Wenn er wollte, könnte der Parlamentarische Untersuchungsausschuss zum Bombardement von Kunduz schnell fertig werden. Es sollte möglich sein, ohne viel Geplänkel die Frage zu beantworten: Was wusste Verteidigungsminister zu Guttenberg über die Geschehnisse in der Nacht zum 4. September im Norden Afghanistans, als er am 6. November vor dem Bundestag formulierte, der Luftschlag sei „militärisch angemessen“ gewesen?
Seit dem 6. September gab es einen ersten Untersuchungsbericht der NATO, der sich auf Recherchen eines Initial Action Teams der ISAF-Schutztruppe am Tatort stützte. Die Provinzregierung von Kunduz legte am gleichen Tag ihrerseits eine erste Bilanz der Ereignisse vor und sprach von 54 Toten, darunter Zivilisten. Feldjäger des Bundeswehr schickten ihren Report am 9. September an den Führungstab der Bundeswehr für Auslandseinsätze in Potsdam. Schließlich gab die UN-Mission (UNAMA) für Afghanistan am 12. September ihre Stellungnahme ab und sprach von insgesamt 142 Todesopfern – unter ihnen „eine hohe Zahl von Zivilisten“.
Verteidigungsministerium wie auch Kanzleramt konnten also spästestens Mitte September sehr viel – eigentlich fast alles – wissen, wenn sie denn wollten. Dass die Existenz der vorhandenen Berichte nicht die Lektüre durch den dafür in Deutschland zuständigen Bundesminister und seines Stabes nach sich zog, ist schwer vorstellbar. Immerhin hatte die Bundeswehr mit ihrer Operation vom 4. September 2009 die größte Zahl an zivilen Opfern in Afghanistan verursacht, seit der erste deutsche Soldat im Januar 2002 dieses Landes betrat. Es sei einmal dahin gestellt, ob und inwieweit erst Minister Jung, später dann sein Nachfolger zu Guttenberg Opfer von Informationsblockaden in ihrem Ministerium wurden. Es sei auch davon abstrahiert, dass ein ungeschriebenes Gesetz für alle Bundesregierungen, die seit 2001 den Afghanistan-Einsatz der Bundeswehr verantworten, offenbar vorschreibt: Die reale Lage am Hindukusch vernebeln, erspart innenpolitischen Ärger. – Was den Ausschuss vorzugsweise oder allein beschäftigen sollte, das ist die Frage: Hat Minister zu Guttenberg am 6. November „politisch adäquat“ gehandelt, als er das Bombardement vom 4. September „militärisch angemessen“ nannte? Hat er mit seinem damaligen Urteil über den Luftangriff eingestanden, die Bundeswehr steht längst mitten in einem bewaffneten, kriegsähnlichen Konflikt und folgt einer offensive Strategie, die zivile Opfer nicht vorsätzlich herbeiführen mag, aber auf jeden Fall bewusst einkalkuliert? Wenn ja, wie kam es zu dieser expansiven Ausweitung des Mandats, ohne das Parlament zu fragen?

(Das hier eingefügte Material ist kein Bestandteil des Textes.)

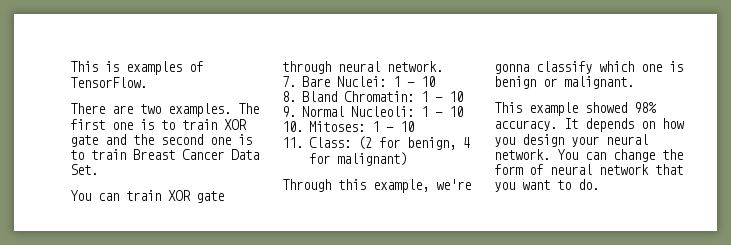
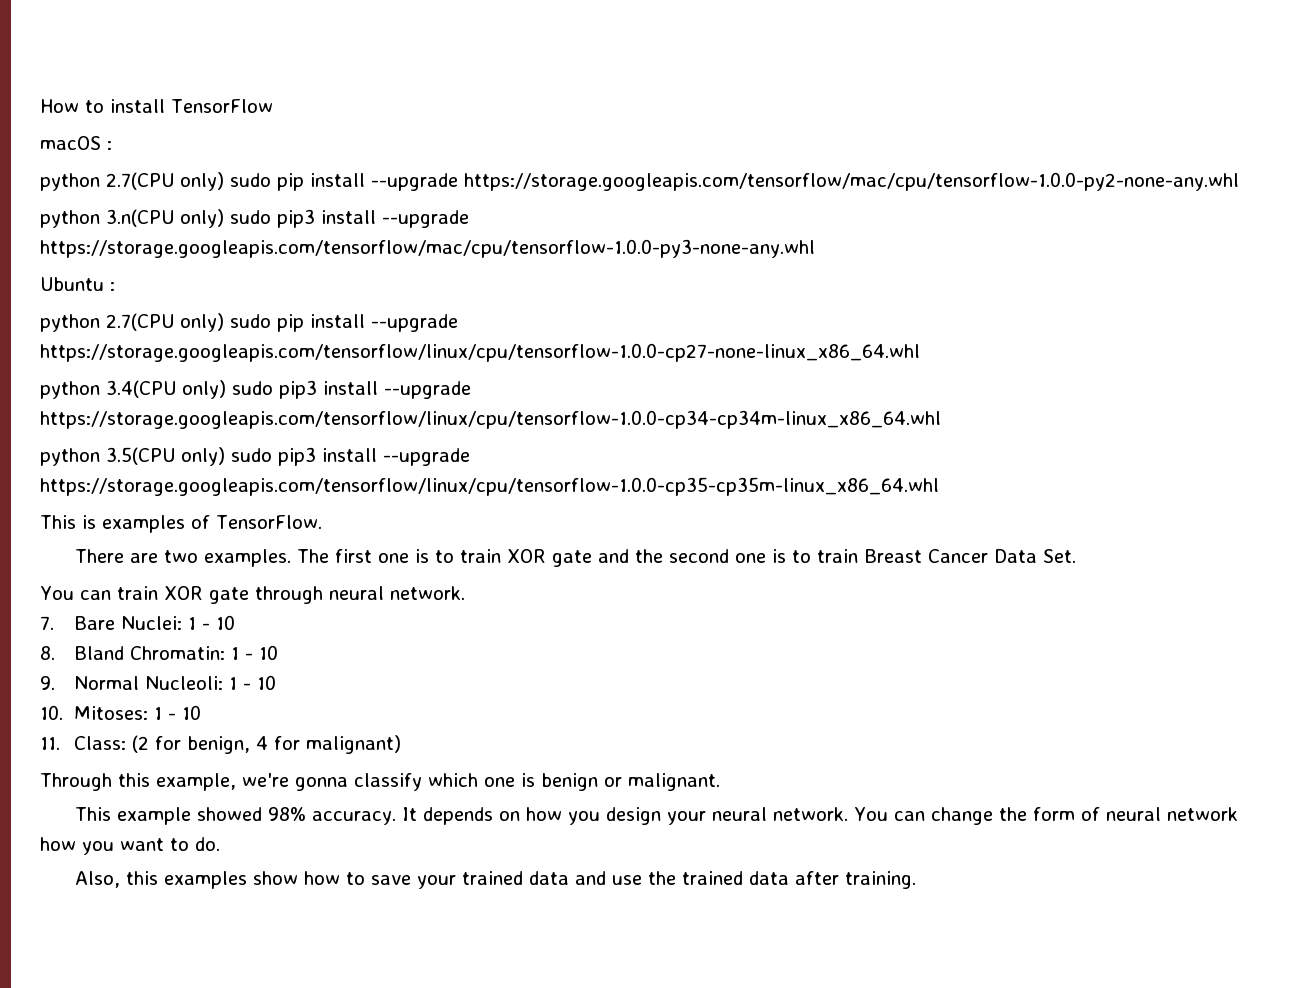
(70, 66) none -> [40,99,273,113] [40,136,112,150] [40,172,1239,191] [40,209,469,228] [40,239,815,258] [40,277,115,291] [40,313,458,332] [40,343,920,362] [40,380,471,399] [40,410,941,429] [40,447,470,466] [40,477,939,496] How to install TensorFlow // macOS : // python 2.7(CPU only) sudo pip install --upgrade https://storage.googleapis.com/tensorflow/mac/cpu/tensorflow-1.0.0-py2-none-any.whl // python 3.n(CPU only) sudo pip3 install --upgrade https://storage.googleapis.com/tensorflow/mac/cpu/tensorflow-1.0.0-py3-none-any.whl // Ubuntu : // python 2.7(CPU only) sudo pip install --upgrade https://storage.googleapis.com/tensorflow/linux/cpu/tensorflow-1.0.0-cp27-none-linux_x86_64.whl // python 3.4(CPU only) sudo pip3 install --upgrade https://storage.googleapis.com/tensorflow/linux/cpu/tensorflow-1.0.0-cp34-cp34m-linux_x86_64.whl // python 3.5(CPU only) sudo pip3 install --upgrade https://storage.googleapis.com/tensorflow/linux/cpu/tensorflow-1.0.0-cp35-cp35m-linux_x86_64.whl //
[655,164,683,175] that -> [40,837,76,851] how
(599, 184) none -> [74,871,916,889] // Also, this examples show how to save your trained data and use the trained data after training.

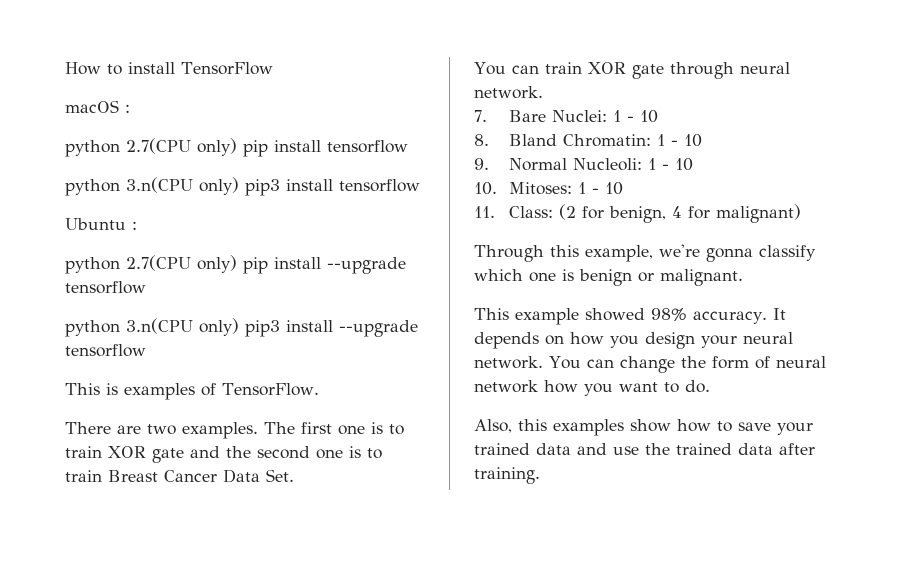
[230,172,1239,191] [40,209,469,228] [40,239,815,258] sudo pip install --upgrade https://storage.googleapis.com/tensorflow/mac/cpu/tensorflow-1.0.0-py2-none-any.whl // python 3.n(CPU only) sudo pip3 install --upgrade https://storage.googleapis.com/tensorflow/mac/cpu/tensorflow-1.0.0-py3-none-any.whl -> [243,140,408,157] [65,177,420,196] pip install tensorflow // python 3.n(CPU only) pip3 install tensorflow
[230,314,458,332] [40,343,920,362] [40,380,471,399] [40,410,941,429] [40,447,470,466] [40,477,939,496] sudo pip install --upgrade https://storage.googleapis.com/tensorflow/linux/cpu/tensorflow-1.0.0-cp27-none-linux_x86_64.whl // python 3.4(CPU only) sudo pip3 install --upgrade https://storage.googleapis.com/tensorflow/linux/cpu/tensorflow-1.0.0-cp34-cp34m-linux_x86_64.whl // python 3.5(CPU only) sudo pip3 install --upgrade https://storage.googleapis.com/tensorflow/linux/cpu/tensorflow-1.0.0-cp35-cp35m-linux_x86_64.whl -> [243,257,406,274] [65,281,146,294] [65,318,418,337] [65,344,146,357] pip install --upgrade tensorflow // python 3.n(CPU only) pip3 install --upgrade tensorflow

Mag es zu Guttenberg am 6. November vordergründig darum gegangen sein, die Bundeswehr aus der Schusslinie zu holen, den befehlhabenden Offizier des Luftangriffs zu entlasten und die Generalität zu beschwichtigen – das Verdikt "militärisch angemessen" bestätigte den Kombattanten-Status der dort eingesetzten Soldaten und den Verlust von moralisch-ethischen oder humanitären Entscheidungskriterien. Genau genommen hat der Minister im Namen einer Kriegspartei geurteilt – auf Augenhöhe mit dem Gegner.
Zu Guttenbergs Widerruf vor dem Bundestag am 3. Dezember – als plötzlich nicht mehr „angemessen“ sein durfte , was bis dahin als „angemessen“ galt – war nicht anderes als der Kniefall vor der Macht des opportunistischen Kalküls und ein Eingeständnis, dass die Vertuschung misslungen war. Was der Minister am 3. Dezember plötzlich wissen wollte, muss er am 6. November längst gewusst haben. Zu untersuchen ist daher ab heute weniger, wer was wann und warum über den 4. September in Kunduz wusste, sondern: Warum wird bis heute die Wahrheit über den Afghanistan-Krieg verschleiert, verzerrt oder verschwiegen?